**Directions for this task:** The answer must consist solely of the lines from the one with "Rx Target Systems Bull" through the last line of the data, copied exactly, with no pictures.

=== Section Start ===

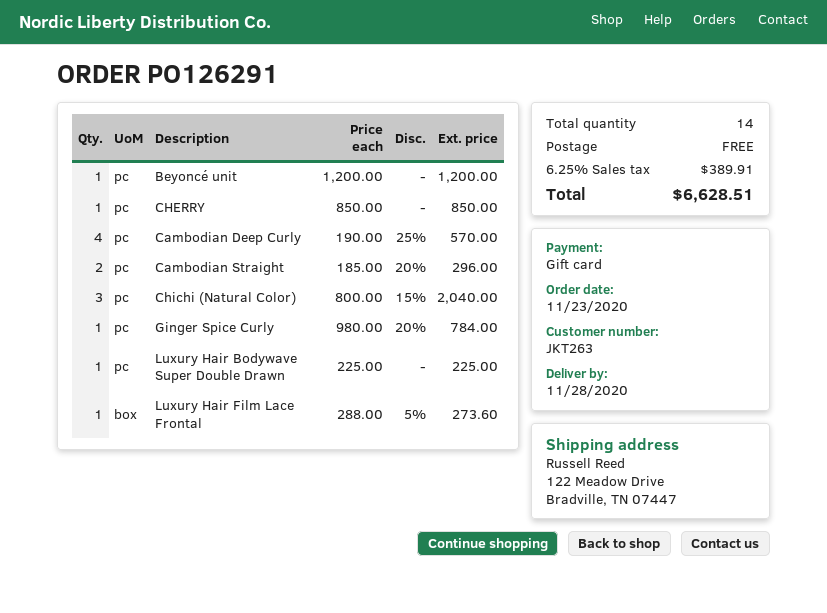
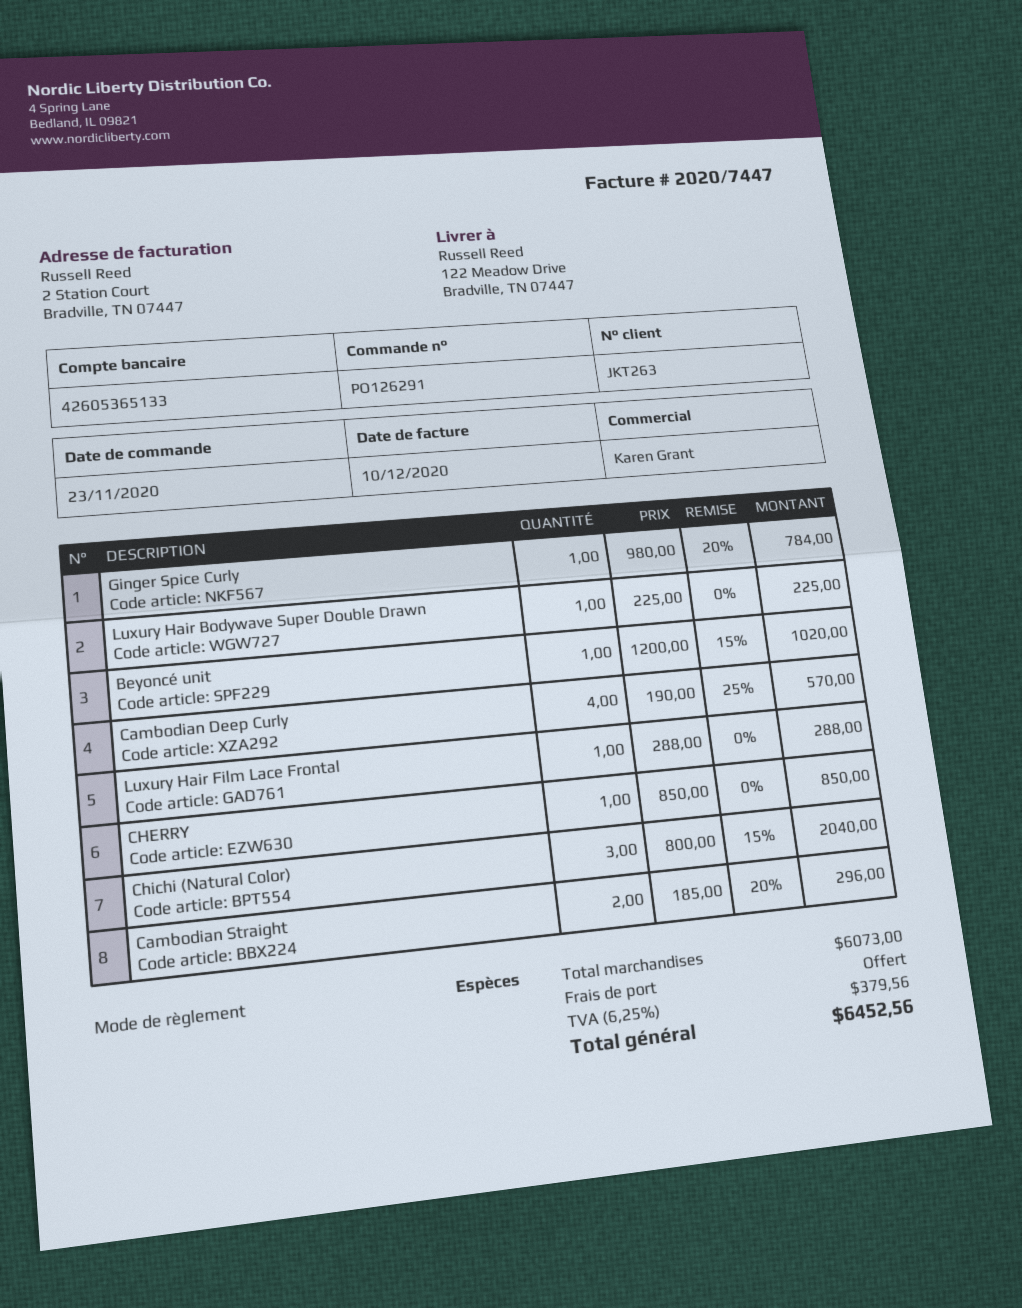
payment method: gift card -> cash
Beyoncé unit: 1 x 1200.00 = 1200.00 -> 1 x 1200.00 - 15% = 1020.00
Luxury Hair Film Lace Frontal: 1 x 288.00 - 5% = 273.60 -> 1 x 288.00 = 288.00
tax: 6.25% = 389.91 -> 6.25% = 379.56
total: 6628.51 -> 6452.56

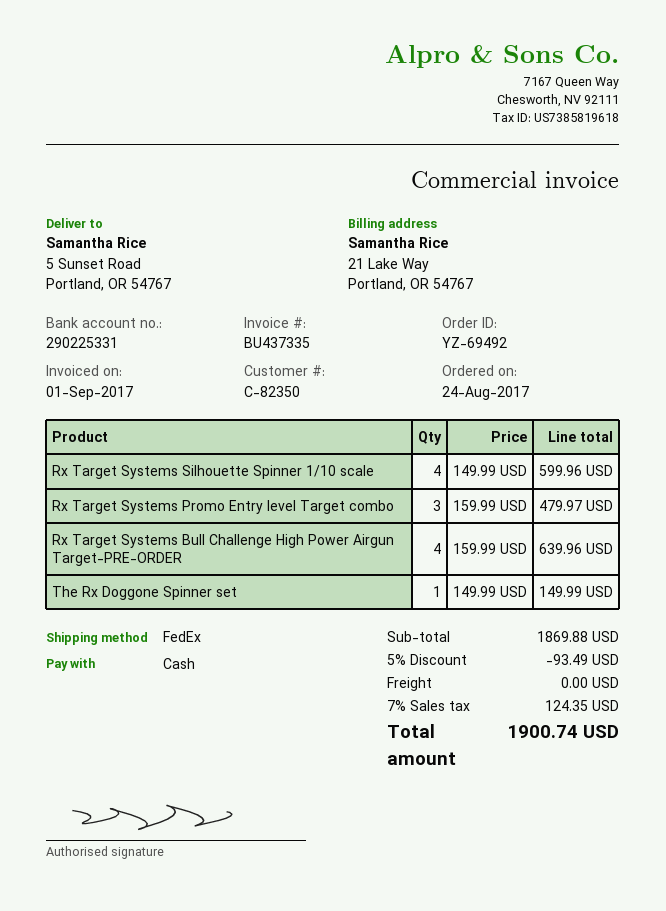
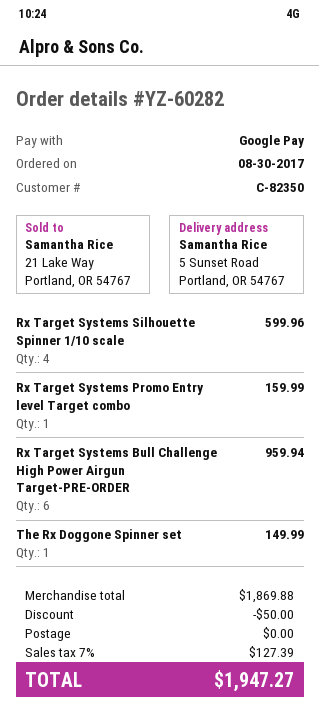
order number: YZ-69492 -> YZ-60282
order date: 2017-08-24 -> 2017-08-30
payment method: cash -> Google Pay
Rx Target Systems Promo Entry level Target combo: 3 for 479.97 -> 1 for 159.99
Rx Target Systems Bull Challenge High Power Airgun Target-PRE-ORDER: 4 for 639.96 -> 6 for 959.94
discount: 93.49 -> 50.00
tax: 7% = 124.35 -> 7% = 127.39
total: 1900.74 -> 1947.27

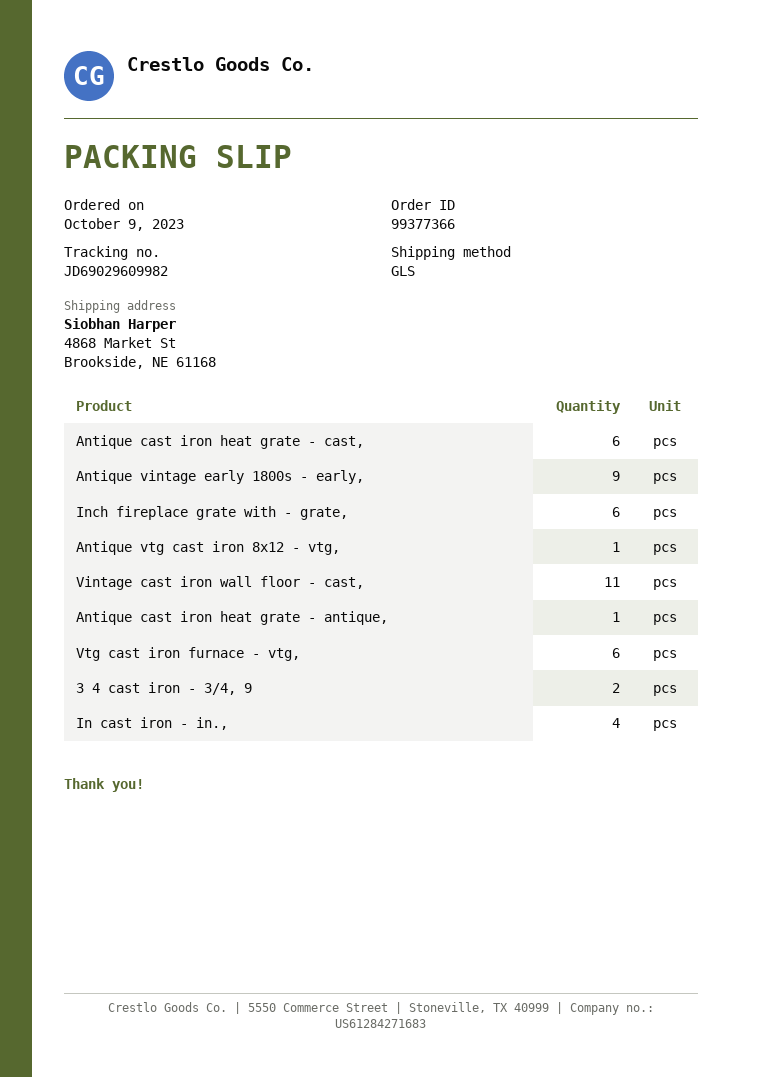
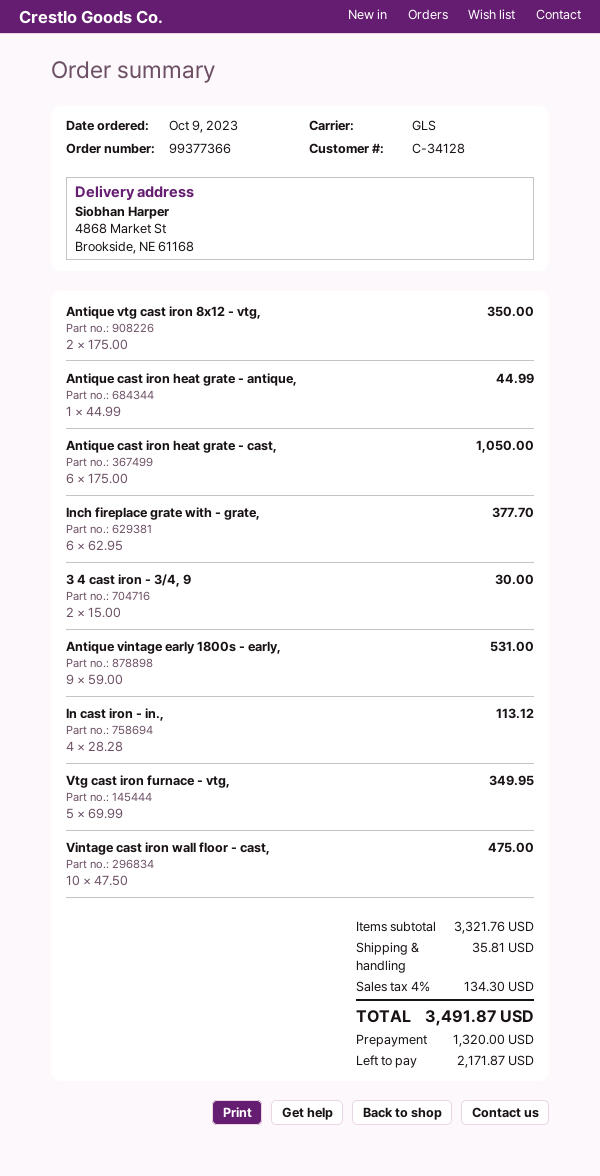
Antique vtg cast iron 8x12 - vtg,: 1 -> 2
Vintage cast iron wall floor - cast,: 11 -> 10
Vtg cast iron furnace - vtg,: 6 -> 5

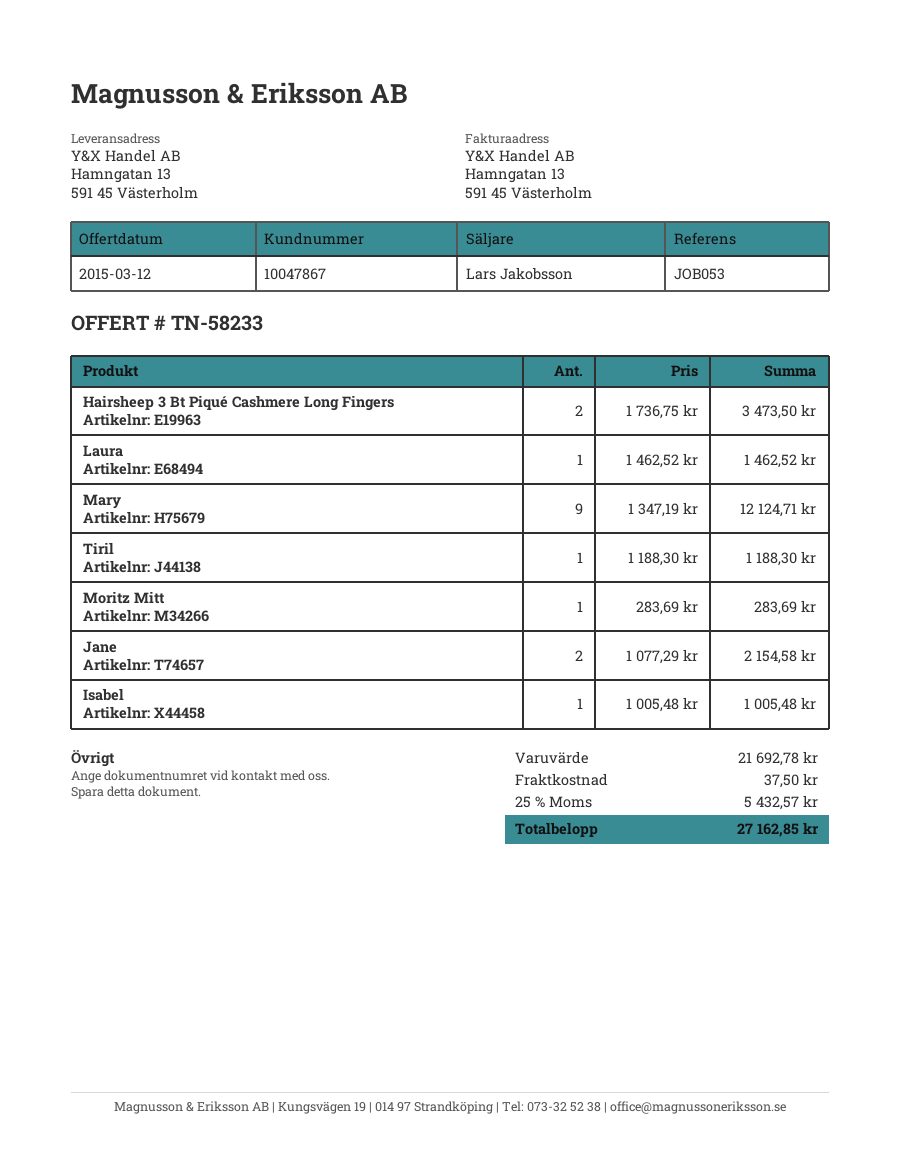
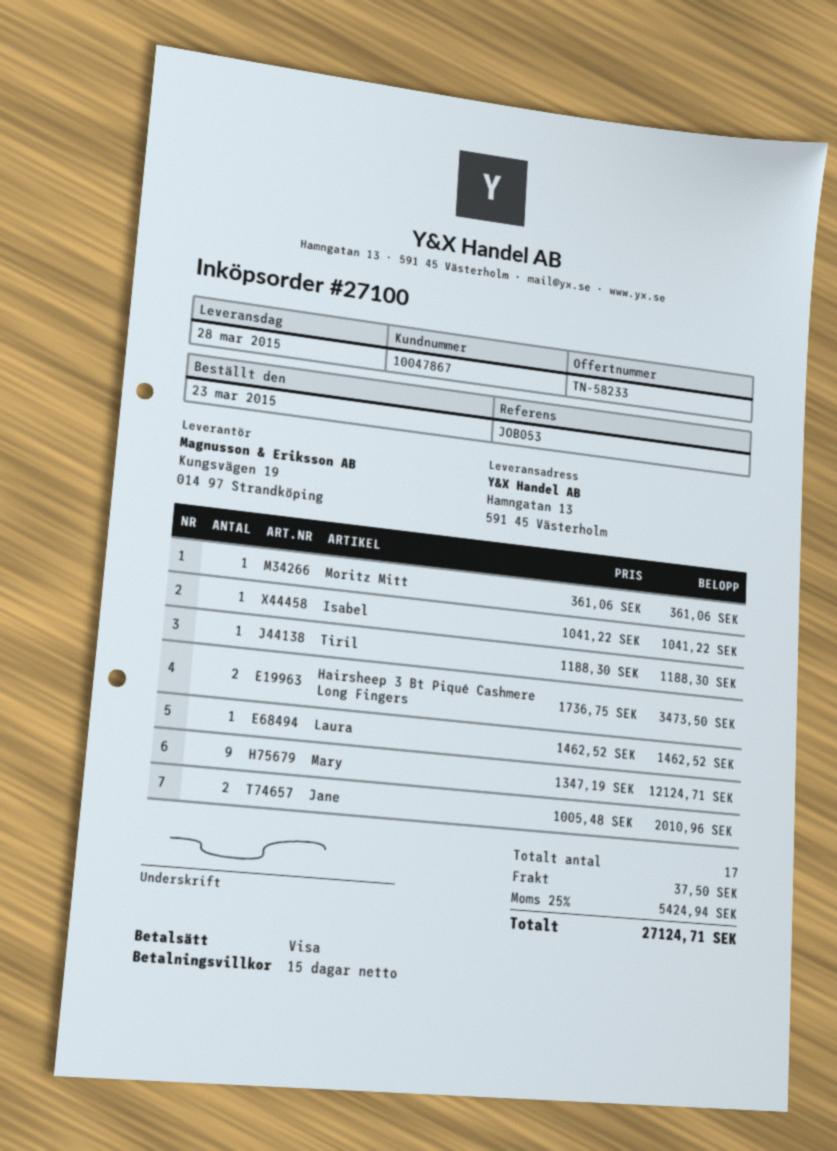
Moritz Mitt: 1 x 283.69 = 283.69 -> 1 x 361.06 = 361.06
Jane: 2 x 1077.29 = 2154.58 -> 2 x 1005.48 = 2010.96
Isabel: 1 x 1005.48 = 1005.48 -> 1 x 1041.22 = 1041.22
tax: 25% = 5432.57 -> 25% = 5424.94
total: 27162.85 -> 27124.71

=== Section End ===

**Answer space:**
Rx Target Systems Bull Challenge High Power Airgun Target-PRE-ORDER: 4 for 639.96 -> 6 for 959.94
discount: 93.49 -> 50.00
tax: 7% = 124.35 -> 7% = 127.39
total: 1900.74 -> 1947.27

Antique vtg cast iron 8x12 - vtg,: 1 -> 2
Vintage cast iron wall floor - cast,: 11 -> 10
Vtg cast iron furnace - vtg,: 6 -> 5

Moritz Mitt: 1 x 283.69 = 283.69 -> 1 x 361.06 = 361.06
Jane: 2 x 1077.29 = 2154.58 -> 2 x 1005.48 = 2010.96
Isabel: 1 x 1005.48 = 1005.48 -> 1 x 1041.22 = 1041.22
tax: 25% = 5432.57 -> 25% = 5424.94
total: 27162.85 -> 27124.71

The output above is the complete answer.